On Fridays, instead of readings music was featured. I liked music, and that was one reason why Caprice was finally able to strong-arm me into going.

Caprice and I had become friends in the middle of sixth grade, soon after I moved to the small shoreline town of Chatfield. I was extremely shy. Caprice lived just a block away then. We found ourselves walking to and from school together, and something clicked. She helped me with my English, and radiated confidence. I admired people with confidence. Caprice enjoyed coming to my house where there was a father and a brother. She had neither. She liked bugging my brother, Karl, and he liked to tease her. Caprice and I became best friends. For a long time she was my only friend, and even now I was not what you'd call popular.

Caprice and I even had a ceremony to make ourselves Spit Sisters. We were both too chicken to actually cut ourselves in order to become Blood Sisters. So, instead, we spit into each others hands, rubbing them together to "absorb" the saliva. We figured one bodily fluid was as good as another. We cut a lock of each other's hair and clipped the tip of each other's pinkie fingernail. We dug a hole and buried the hair and nails. Then we marked the spot with a pile of round rocks we'd collected from our back yards.

We started to drift apart in junior high. When we started high school, Caprice announced that she'd dug up our hair and fingernails and scattered them. She didn't want to be Spit Sisters any more.

This spring I turned seventeen and my brother joined the Navy rather than wait to be drafted. He left his old Chevy in my care. That's when Caprice started getting friendly again. Maybe it was our history together—as well as the car—that renewed her interest in me. We certainly weren't in the same circle. Of course, my circle was much smaller than Caprice's, so I was more willing to adapt. I struggled to find my place in the world.

"Well, Vija ...." Caprice lifted an eyebrow. "What do you think?"

"What do I think about what?"

Caprice let out a loud sigh. "What do you think about The Exit? Is this a cool place or what?"

What could I tell her? That The Exit felt like a journey to an alien world to me? That my parents, instead of asking me the usual twenty questions, would've grilled me with thirty questions if I'd told them my plans to drive into New Haven at night. It was only a few miles, but to my parents it was another galaxy. I told them I was going over to Caprice's. Since she'd moved across town a couple years ago, it made sense that I'd drive. I just didn't mention that we were not staying at Caprice's. "Yeah ... it's ... cool."

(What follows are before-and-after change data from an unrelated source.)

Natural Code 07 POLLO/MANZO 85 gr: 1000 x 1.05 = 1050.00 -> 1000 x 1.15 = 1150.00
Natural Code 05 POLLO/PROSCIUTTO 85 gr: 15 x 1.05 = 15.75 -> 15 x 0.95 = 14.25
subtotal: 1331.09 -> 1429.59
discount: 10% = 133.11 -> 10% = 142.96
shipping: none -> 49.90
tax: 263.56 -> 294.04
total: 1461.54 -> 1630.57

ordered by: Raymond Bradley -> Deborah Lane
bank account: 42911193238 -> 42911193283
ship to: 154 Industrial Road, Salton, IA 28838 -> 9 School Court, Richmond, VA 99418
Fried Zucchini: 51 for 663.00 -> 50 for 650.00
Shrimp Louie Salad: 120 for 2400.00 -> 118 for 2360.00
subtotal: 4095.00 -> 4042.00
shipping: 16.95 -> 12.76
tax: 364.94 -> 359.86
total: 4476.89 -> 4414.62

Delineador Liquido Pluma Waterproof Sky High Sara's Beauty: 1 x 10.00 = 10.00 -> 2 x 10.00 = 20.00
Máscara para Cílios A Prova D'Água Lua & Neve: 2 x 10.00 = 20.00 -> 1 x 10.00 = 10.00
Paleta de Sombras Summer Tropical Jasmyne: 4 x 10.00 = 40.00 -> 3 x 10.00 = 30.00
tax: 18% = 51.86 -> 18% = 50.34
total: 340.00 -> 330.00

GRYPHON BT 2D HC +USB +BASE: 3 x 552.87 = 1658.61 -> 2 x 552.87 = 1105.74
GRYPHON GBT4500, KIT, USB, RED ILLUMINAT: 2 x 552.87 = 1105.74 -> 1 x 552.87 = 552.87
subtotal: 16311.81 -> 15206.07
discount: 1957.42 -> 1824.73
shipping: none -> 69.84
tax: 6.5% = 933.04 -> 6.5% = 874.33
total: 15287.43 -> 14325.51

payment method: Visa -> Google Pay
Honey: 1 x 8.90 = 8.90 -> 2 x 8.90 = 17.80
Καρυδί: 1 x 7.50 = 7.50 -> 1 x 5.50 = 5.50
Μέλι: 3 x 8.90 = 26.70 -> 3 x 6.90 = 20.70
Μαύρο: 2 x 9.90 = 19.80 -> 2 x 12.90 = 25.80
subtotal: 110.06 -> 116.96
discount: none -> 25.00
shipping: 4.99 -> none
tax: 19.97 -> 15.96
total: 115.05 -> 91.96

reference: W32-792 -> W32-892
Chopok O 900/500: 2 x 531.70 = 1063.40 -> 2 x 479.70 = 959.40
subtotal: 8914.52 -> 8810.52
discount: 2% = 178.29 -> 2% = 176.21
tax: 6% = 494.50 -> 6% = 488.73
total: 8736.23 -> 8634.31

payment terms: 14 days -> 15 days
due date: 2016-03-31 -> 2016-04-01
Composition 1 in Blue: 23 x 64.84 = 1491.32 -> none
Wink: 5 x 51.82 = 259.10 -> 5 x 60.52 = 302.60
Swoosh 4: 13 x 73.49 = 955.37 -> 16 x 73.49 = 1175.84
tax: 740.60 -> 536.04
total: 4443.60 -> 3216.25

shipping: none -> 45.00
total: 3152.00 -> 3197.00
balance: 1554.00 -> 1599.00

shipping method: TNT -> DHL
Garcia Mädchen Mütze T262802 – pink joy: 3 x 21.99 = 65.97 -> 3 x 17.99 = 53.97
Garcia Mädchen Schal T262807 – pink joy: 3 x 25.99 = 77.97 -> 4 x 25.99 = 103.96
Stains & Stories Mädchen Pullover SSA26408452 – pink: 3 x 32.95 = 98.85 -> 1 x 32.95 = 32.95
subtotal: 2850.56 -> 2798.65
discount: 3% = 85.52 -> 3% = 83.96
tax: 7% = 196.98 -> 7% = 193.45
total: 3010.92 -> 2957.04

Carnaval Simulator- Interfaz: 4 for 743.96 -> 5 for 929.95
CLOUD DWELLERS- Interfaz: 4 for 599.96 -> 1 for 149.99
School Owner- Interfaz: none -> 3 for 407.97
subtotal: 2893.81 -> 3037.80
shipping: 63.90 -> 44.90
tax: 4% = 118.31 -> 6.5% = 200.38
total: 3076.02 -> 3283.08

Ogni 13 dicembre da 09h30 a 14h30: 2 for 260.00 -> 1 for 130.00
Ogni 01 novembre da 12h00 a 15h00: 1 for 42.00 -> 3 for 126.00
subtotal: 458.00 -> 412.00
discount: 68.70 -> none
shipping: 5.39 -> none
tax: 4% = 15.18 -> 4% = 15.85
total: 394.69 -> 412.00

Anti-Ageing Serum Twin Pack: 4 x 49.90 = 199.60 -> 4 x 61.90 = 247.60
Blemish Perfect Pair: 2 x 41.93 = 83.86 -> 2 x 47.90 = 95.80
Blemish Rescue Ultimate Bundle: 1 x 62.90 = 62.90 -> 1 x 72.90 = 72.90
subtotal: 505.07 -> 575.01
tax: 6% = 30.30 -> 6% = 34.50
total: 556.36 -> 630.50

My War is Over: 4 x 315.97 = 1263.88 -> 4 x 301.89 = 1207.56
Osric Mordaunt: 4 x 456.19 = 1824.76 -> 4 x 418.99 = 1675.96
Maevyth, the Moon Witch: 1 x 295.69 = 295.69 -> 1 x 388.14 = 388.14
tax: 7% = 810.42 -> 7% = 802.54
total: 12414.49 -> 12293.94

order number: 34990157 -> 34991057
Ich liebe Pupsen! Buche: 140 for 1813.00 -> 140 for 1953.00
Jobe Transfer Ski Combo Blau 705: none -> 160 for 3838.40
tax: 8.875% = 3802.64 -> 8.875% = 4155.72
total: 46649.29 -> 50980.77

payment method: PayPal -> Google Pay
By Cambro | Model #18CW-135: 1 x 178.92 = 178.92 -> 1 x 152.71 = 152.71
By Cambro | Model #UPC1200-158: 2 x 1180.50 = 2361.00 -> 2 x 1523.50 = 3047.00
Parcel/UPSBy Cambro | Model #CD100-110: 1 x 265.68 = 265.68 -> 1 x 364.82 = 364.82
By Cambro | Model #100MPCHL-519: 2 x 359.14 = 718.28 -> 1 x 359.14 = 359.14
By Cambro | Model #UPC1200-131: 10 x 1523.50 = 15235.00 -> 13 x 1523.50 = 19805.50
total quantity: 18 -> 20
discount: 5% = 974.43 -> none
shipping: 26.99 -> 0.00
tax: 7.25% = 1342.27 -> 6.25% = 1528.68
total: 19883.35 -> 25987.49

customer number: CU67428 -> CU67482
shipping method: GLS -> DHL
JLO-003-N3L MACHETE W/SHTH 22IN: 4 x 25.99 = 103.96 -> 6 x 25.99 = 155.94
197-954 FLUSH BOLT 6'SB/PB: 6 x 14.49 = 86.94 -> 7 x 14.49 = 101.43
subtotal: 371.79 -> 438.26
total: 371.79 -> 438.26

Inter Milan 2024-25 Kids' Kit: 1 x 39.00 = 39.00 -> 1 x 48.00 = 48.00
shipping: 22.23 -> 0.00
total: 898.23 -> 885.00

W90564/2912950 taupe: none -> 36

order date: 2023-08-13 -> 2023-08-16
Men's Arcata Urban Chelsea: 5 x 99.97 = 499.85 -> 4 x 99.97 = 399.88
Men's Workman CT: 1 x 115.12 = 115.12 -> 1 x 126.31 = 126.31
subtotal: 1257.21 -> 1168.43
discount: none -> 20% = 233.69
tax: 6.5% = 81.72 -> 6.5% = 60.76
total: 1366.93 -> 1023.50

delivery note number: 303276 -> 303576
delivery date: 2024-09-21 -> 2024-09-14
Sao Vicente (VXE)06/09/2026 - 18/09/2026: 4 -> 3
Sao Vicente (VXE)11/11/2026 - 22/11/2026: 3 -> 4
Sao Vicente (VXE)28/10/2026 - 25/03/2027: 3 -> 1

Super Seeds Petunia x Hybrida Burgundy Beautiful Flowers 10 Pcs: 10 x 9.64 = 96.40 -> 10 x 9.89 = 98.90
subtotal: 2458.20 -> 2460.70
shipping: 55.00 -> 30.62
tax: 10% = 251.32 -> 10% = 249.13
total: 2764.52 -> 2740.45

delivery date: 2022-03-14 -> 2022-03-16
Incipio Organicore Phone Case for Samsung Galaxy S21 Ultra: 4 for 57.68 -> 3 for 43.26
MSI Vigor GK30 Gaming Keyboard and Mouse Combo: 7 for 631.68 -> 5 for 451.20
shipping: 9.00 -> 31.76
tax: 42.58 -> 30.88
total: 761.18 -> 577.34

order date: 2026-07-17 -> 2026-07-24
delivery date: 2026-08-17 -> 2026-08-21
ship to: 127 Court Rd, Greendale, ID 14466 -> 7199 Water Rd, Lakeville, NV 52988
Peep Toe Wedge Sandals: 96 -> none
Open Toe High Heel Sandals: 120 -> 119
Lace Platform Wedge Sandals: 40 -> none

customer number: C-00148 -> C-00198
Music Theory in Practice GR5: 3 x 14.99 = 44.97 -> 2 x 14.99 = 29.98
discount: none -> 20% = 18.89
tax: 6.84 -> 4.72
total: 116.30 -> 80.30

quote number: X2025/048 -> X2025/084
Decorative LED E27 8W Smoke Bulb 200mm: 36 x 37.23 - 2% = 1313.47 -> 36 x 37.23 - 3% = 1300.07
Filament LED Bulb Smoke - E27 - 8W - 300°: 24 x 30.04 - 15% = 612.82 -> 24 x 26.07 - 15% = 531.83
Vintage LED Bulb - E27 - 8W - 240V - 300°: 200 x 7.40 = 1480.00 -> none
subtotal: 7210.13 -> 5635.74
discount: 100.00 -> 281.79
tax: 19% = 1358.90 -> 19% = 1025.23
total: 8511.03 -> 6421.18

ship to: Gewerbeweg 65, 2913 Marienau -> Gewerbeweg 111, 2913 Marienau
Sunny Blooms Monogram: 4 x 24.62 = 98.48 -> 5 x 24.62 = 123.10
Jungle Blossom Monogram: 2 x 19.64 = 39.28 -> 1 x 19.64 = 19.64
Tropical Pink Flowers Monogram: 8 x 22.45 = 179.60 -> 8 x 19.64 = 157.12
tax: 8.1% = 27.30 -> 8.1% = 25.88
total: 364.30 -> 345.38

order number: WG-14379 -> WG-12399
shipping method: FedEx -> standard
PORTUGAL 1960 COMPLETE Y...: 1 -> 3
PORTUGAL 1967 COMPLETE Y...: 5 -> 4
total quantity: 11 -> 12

"Maybe we'll meet some guys."

"Me? Meet a guy? Yeah, right." I crossed and re-crossed my ankles. What if I did meet a guy? Then what! Caprice talked about trying to meet "men from Yale." Yale! Guys from our own school made me nervous enough. But of course I couldn't tell Caprice any of that. When she'd been convincing me to drive into New Haven and spend the first Friday night of summer vacation at The Exit, she made me think I'd be a failure for life if I didn't.

Caprice just shook her head. With her naturally flirtatious manner, she couldn't possibly understand what it was like to be drab in every conceivable way. Besides, I wasn't interested in just any guy. I wanted to wait for someone special. Of course, back in junior high when I told Caprice that she laughed and said I was afraid of life. Maybe she was right.

"Cast an eyeball on him." Caprice gestured toward a lanky, dark-haired guy in a far corner. "He's a cool cat."

"Um. Yeah." He looked kind of gloomy to me.

The lights blinked and the room's discordant chatter turned to a soft murmur.

"Here comes Nolan Shar." Caprice nodded toward the stage. "I've heard he even plays gigs in Hartford."

"Yeah, I know. You've told me." A hundred times. As if Hartford was the center of the music world. Of course, what did I know? Caprice said this guy was a folk singer. I loved rock n' roll, especially Buddy Holly's music. He was killed in that awful plane crash a few months ago, and I still mourned him.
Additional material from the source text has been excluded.